Karardan da anlaşılacağı üzere, yerel mahkeme ve Yargıtay tarafından söz konusu olayla ilgili aşağıdaki hususlar ortaya konmuştur.
1-) Hukuk Usulü Muhakemeleri Kanunu (HUMK)’nda öngörülmüş standart dilekçe formatları üzerinde tekel kurulamayacağı,
2-) Dilekçe içeriğinde yer alan mahkeme kararları ve normların FSEK( md.31) gereği korumadan yararlanamayacağı,
3-) Dilekçelerin bazen çok istisnai durumlarda sahiplerinin kişisel yorum ve araştırmaları itibarıyla korunan eser niteliğinde olabileceği,
4-) Ancak dilekçenin eser niteliğinde kabul edilmesinin belli kriterlere bağlı olduğu, bu kriterlere göre avukat dilekçelerinin ancak “kullanılan bilginin kamusal alana girmemesi ve ilk kez avukat tarafından savunuluyor olması, diğer bir deyişle orijinal olması ve minimum fikri yaratıcılığı içermesi halinde eser sayılabileceği,
5-) Söz konusu olay bakımından kamusal alana girdiği kabul edilen bilgilerin dilekçede ifade ediliş tarzı kopye edilmişse de bu davranışın başkasının emeği ve çabasından çıkar sağlama şeklinde haksız rekabetin bir şekli olan paraziter davranış olarak değerlendirilmesi gerektiği,
6-) Davacı avukat yanında (bağlı) çalışan avukatların söz konusu büroda birlikte çalıştıkları dönemde aynı tip dilekçeleri birlikte imzalayarak mahkemelere sunmuş olması ve Avukatlık Kanunu gereğince avukatlar arasındaki eşit hukuki statü sebebiyle paraziter davranışın kabul edilemeyeceği,
7-) Eserin, makaleden aktarım halinde bağımsız karakter kazandığından makaleye dayanılarak dilekçenin kullanımının önlenemeyeceği.

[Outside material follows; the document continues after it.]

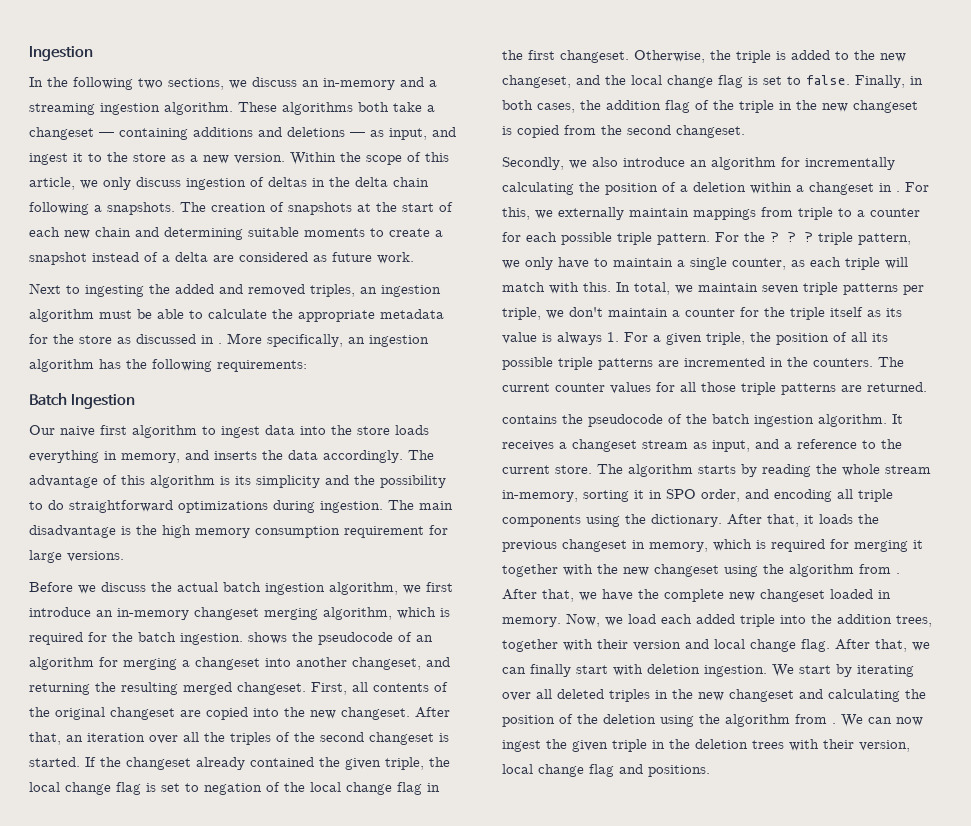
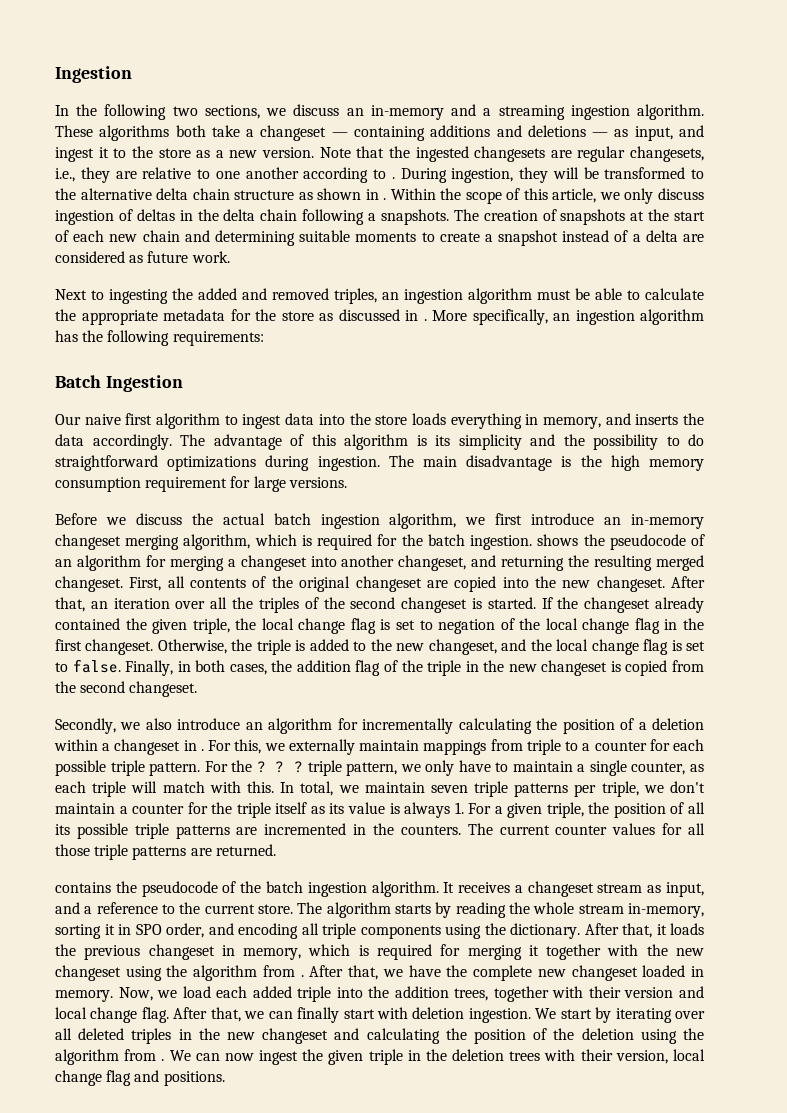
(285, 158) none -> [319,146,704,162] [55,167,704,183] [55,188,387,200] Note that the ingested changesets are regular changesets, i.e., they are relative to one another according to . During ingestion, they will be transformed to the alternative delta chain structure as shown in .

Yerel mahkeme ve Yargıtay’ın yukarıda sunulan kararda avukat dilekçelerini ikiye ayırması ve HUMK kapsamındaki standart avukat dilekçelerinin eser sayılamayacağına yönelik değerlendirmesi, avukat dilekçelerini ilaç reçeteleri ve sağlık raporlarından farksız olduğu görüşünü tatmin edecek düzeydedir. Gerçekten de ancak HUMK kapsamındaki biçimselliği içeren ve sahibinin fikri yaratıcılığını yansıtmayan avukat dilekçelerinin eser olarak kabul edilmesi mümkün değildir. Zira, FSEK’in “Tanımlar” başlıklı 1/B maddesinde eserin “sahibinin hususiyetini taşıyan ve ilim ve edebiyat , musiki, güzel sanatlar veya sinema eserleri olarak sayılan her nevi fikir ve sanat mahsullerini” ifade edeceği belirtilmiştir. Öyleyse, HUMK kapsamındaki biçimselliğe göre oluşturulan ancak sahibinin hususiyetini içermeyen, bir başka deyişle, avukatlık mesleğinin icrası çerçevesinde ve mesleki faaliyetin bir gereği olarak oluşturulan standart dilekçelerin eser niteliğinde kabul edilmesi mümkün değildir.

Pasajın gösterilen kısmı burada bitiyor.